======== SUPPLIED RECORDS ========
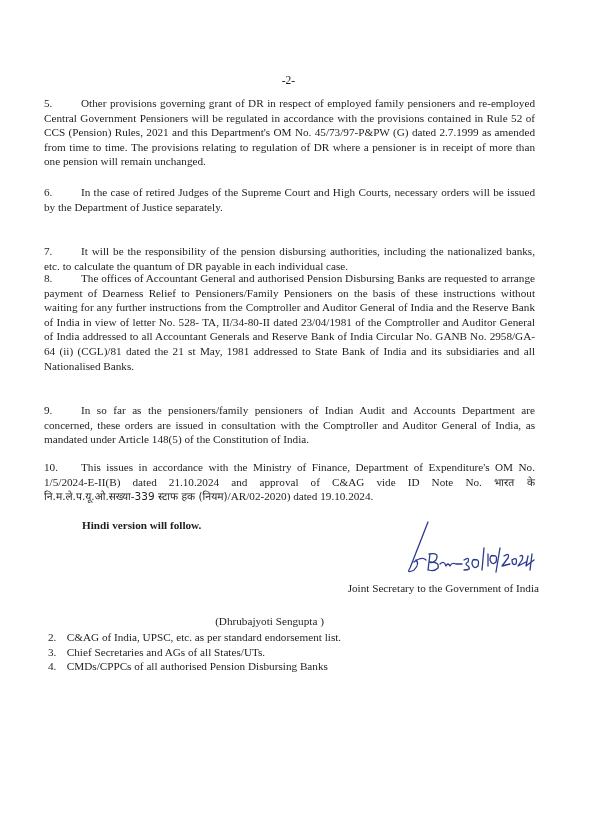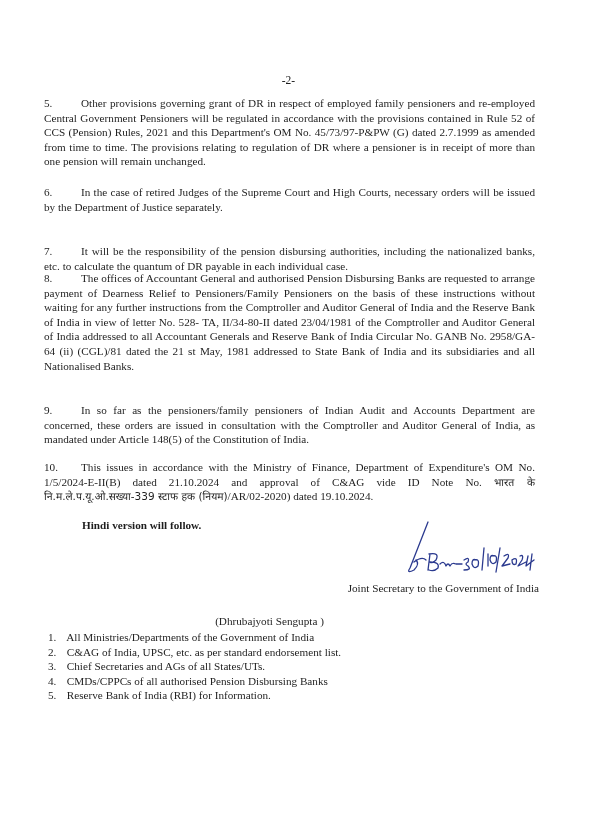--- a/index.html
+++ b/index.html
@@ -130,20 +130,18 @@
       <path d="M28 2 L10 48 Q6 54 14 50 Q20 44 16 40 M14 42 Q22 36 26 40"></path>
       <path d="M30 34 L28 50 M29 34 Q40 32 36 40 Q32 44 30 42 Q40 42 38 48 Q34 52 29 50 M40 44 Q44 40 46 46 Q48 42 50 46 Q52 42 56 44 L62 44"></path>
       <path d="M64 40 Q70 36 68 42 Q64 44 68 46 Q72 50 64 50 M74 40 Q80 38 78 46 Q74 50 72 44 Q72 38 76 40 M84 28 L82 50 M88 34 L88 46 M92 36 Q98 34 96 42 Q92 46 90 40 Q90 34 94 36 M100 28 L96 52 M104 36 Q110 32 108 38 L102 46 L110 44 M112 40 Q118 36 116 44 Q112 46 112 40 M120 36 Q124 34 122 40 L118 46 L126 42 M128 36 L126 46 L134 40 M132 34 L130 50"></path>
     </g>
   </svg>
 
   <div class="signatory-name">(Dhrubajyoti Sengupta )</div>
   <div class="signatory-title">Joint Secretary to the Government of India</div>
 
   <ul class="dist-list">
-    <li><span class="lnum">1.</span> <span>All Ministries/Departments of the Government of India</span></li>
     <li><span class="lnum">2.</span> <span>C&amp;AG of India, UPSC, etc. as per standard endorsement list.</span></li>
     <li><span class="lnum">3.</span> <span>Chief Secretaries and AGs of all States/UTs.</span></li>
     <li><span class="lnum">4.</span> <span>CMDs/CPPCs of all authorised Pension Disbursing Banks</span></li>
-    <li><span class="lnum">5.</span> <span>Reserve Bank of India (RBI) for Information.</span></li>
   </ul>
 
 </div>
 
 </body></html>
========
Your task is to reproduce all of the material exactly. The pictures stay out.

--- a/index.html
+++ b/index.html
@@ -130,20 +130,18 @@
       <path d="M28 2 L10 48 Q6 54 14 50 Q20 44 16 40 M14 42 Q22 36 26 40"></path>
       <path d="M30 34 L28 50 M29 34 Q40 32 36 40 Q32 44 30 42 Q40 42 38 48 Q34 52 29 50 M40 44 Q44 40 46 46 Q48 42 50 46 Q52 42 56 44 L62 44"></path>
       <path d="M64 40 Q70 36 68 42 Q64 44 68 46 Q72 50 64 50 M74 40 Q80 38 78 46 Q74 50 72 44 Q72 38 76 40 M84 28 L82 50 M88 34 L88 46 M92 36 Q98 34 96 42 Q92 46 90 40 Q90 34 94 36 M100 28 L96 52 M104 36 Q110 32 108 38 L102 46 L110 44 M112 40 Q118 36 116 44 Q112 46 112 40 M120 36 Q124 34 122 40 L118 46 L126 42 M128 36 L126 46 L134 40 M132 34 L130 50"></path>
     </g>
   </svg>
 
   <div class="signatory-name">(Dhrubajyoti Sengupta )</div>
   <div class="signatory-title">Joint Secretary to the Government of India</div>
 
   <ul class="dist-list">
-    <li><span class="lnum">1.</span> <span>All Ministries/Departments of the Government of India</span></li>
     <li><span class="lnum">2.</span> <span>C&amp;AG of India, UPSC, etc. as per standard endorsement list.</span></li>
     <li><span class="lnum">3.</span> <span>Chief Secretaries and AGs of all States/UTs.</span></li>
     <li><span class="lnum">4.</span> <span>CMDs/CPPCs of all authorised Pension Disbursing Banks</span></li>
-    <li><span class="lnum">5.</span> <span>Reserve Bank of India (RBI) for Information.</span></li>
   </ul>
 
 </div>
 
 </body></html>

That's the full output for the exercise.